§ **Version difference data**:
----

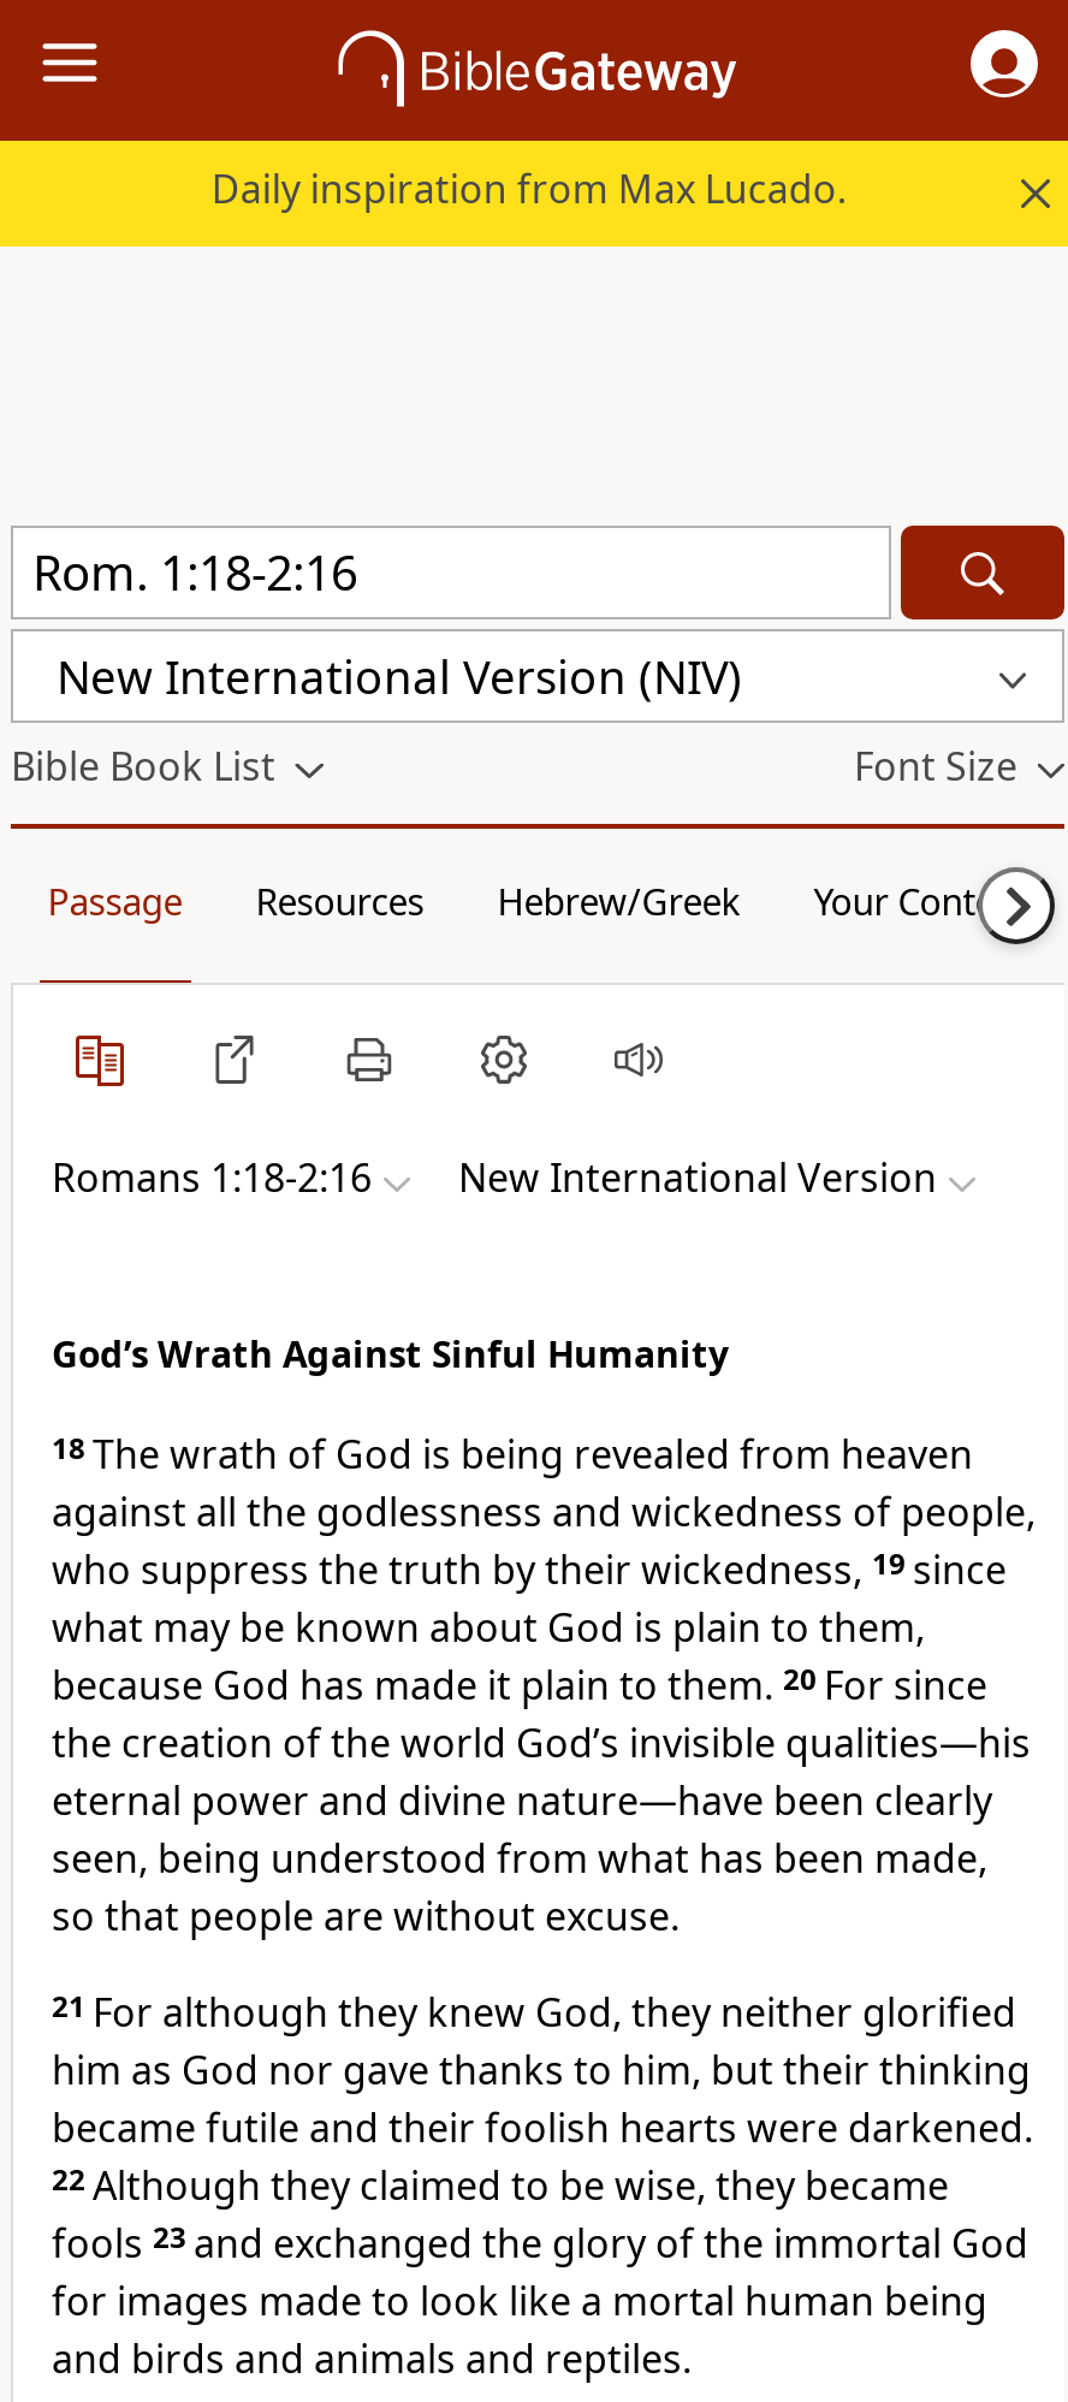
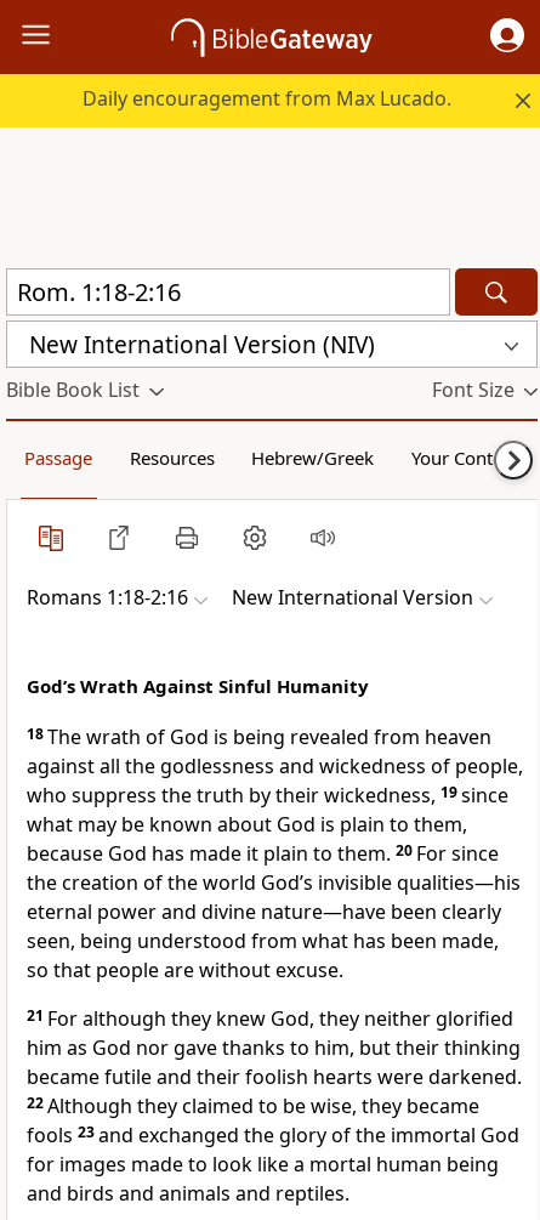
[211,162,846,215] Daily inspiration from Max Lucado. -> [83,85,452,112] Daily encouragement from Max Lucado.

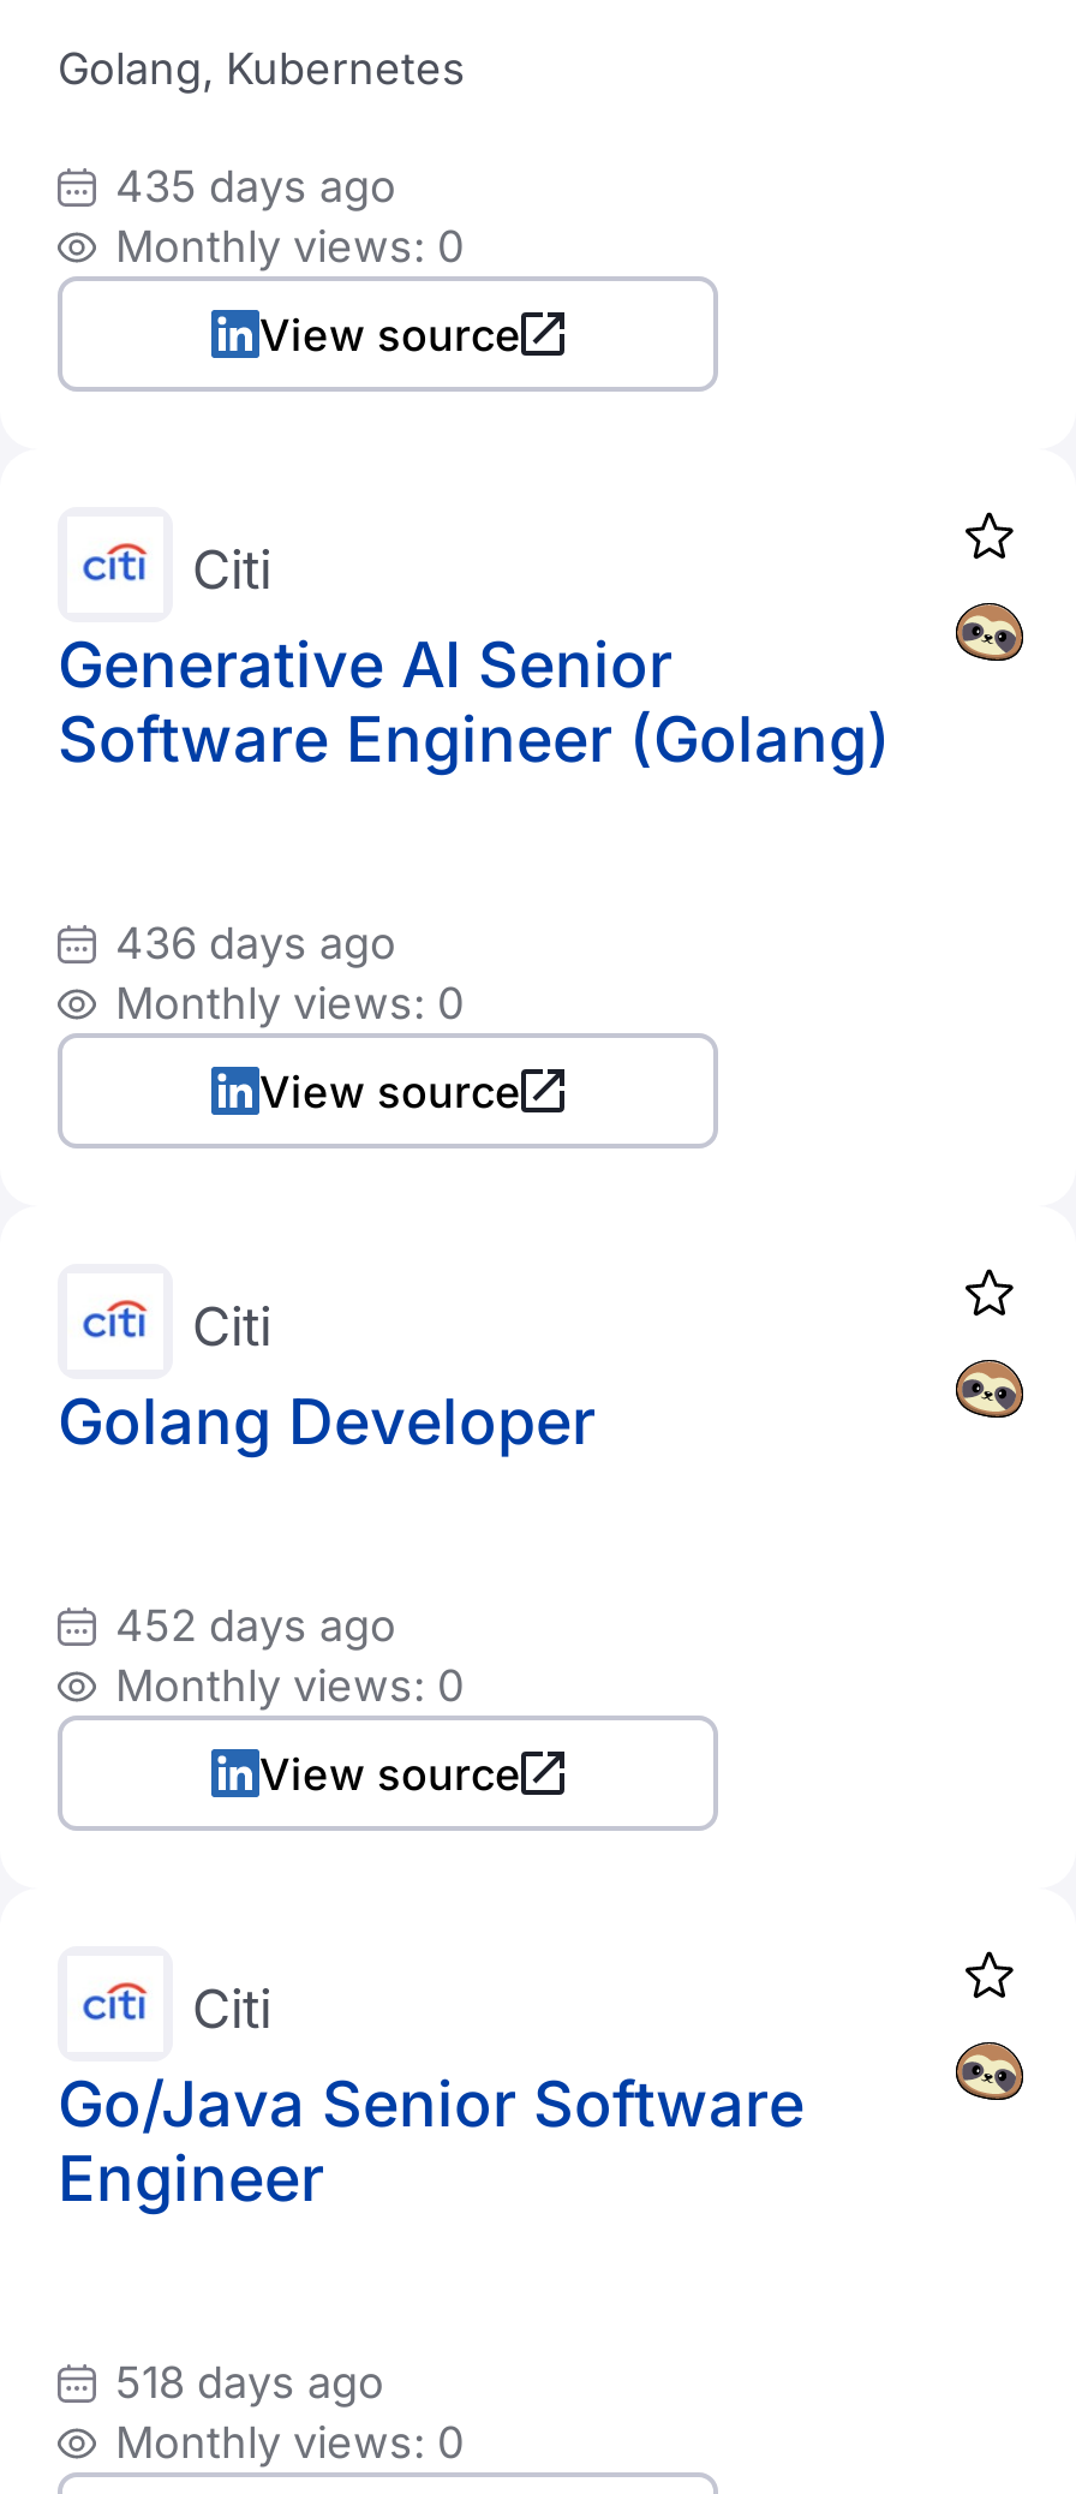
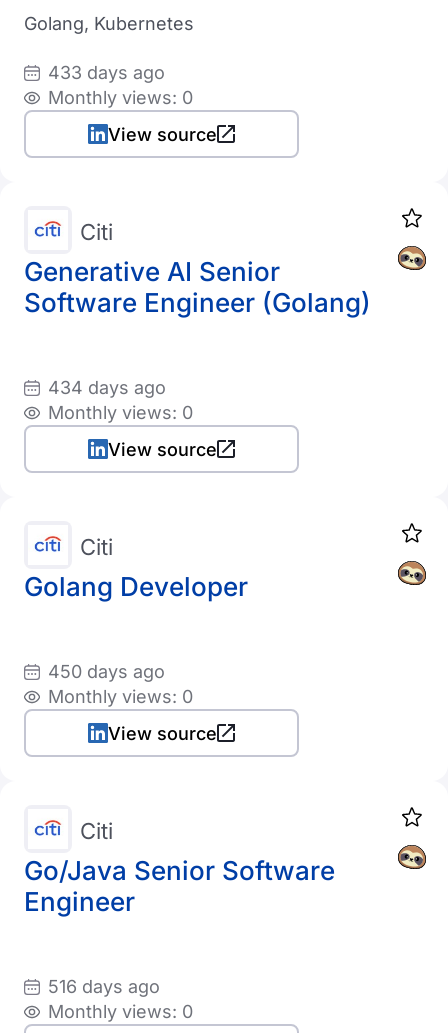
[115,161,396,211] 435 days ago -> [48,62,165,83] 433 days ago
[115,918,396,968] 436 days ago -> [48,377,166,398] 434 days ago
[115,1600,396,1651] 452 days ago -> [48,661,165,682] 450 days ago
[115,2357,384,2408] 518 days ago -> [48,976,160,997] 516 days ago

----

§ **Exercise**: Without the pictures, return each entry exactly as given.

§ **Exercise answer**:
[211,162,846,215] Daily inspiration from Max Lucado. -> [83,85,452,112] Daily encouragement from Max Lucado.

[115,161,396,211] 435 days ago -> [48,62,165,83] 433 days ago
[115,918,396,968] 436 days ago -> [48,377,166,398] 434 days ago
[115,1600,396,1651] 452 days ago -> [48,661,165,682] 450 days ago
[115,2357,384,2408] 518 days ago -> [48,976,160,997] 516 days ago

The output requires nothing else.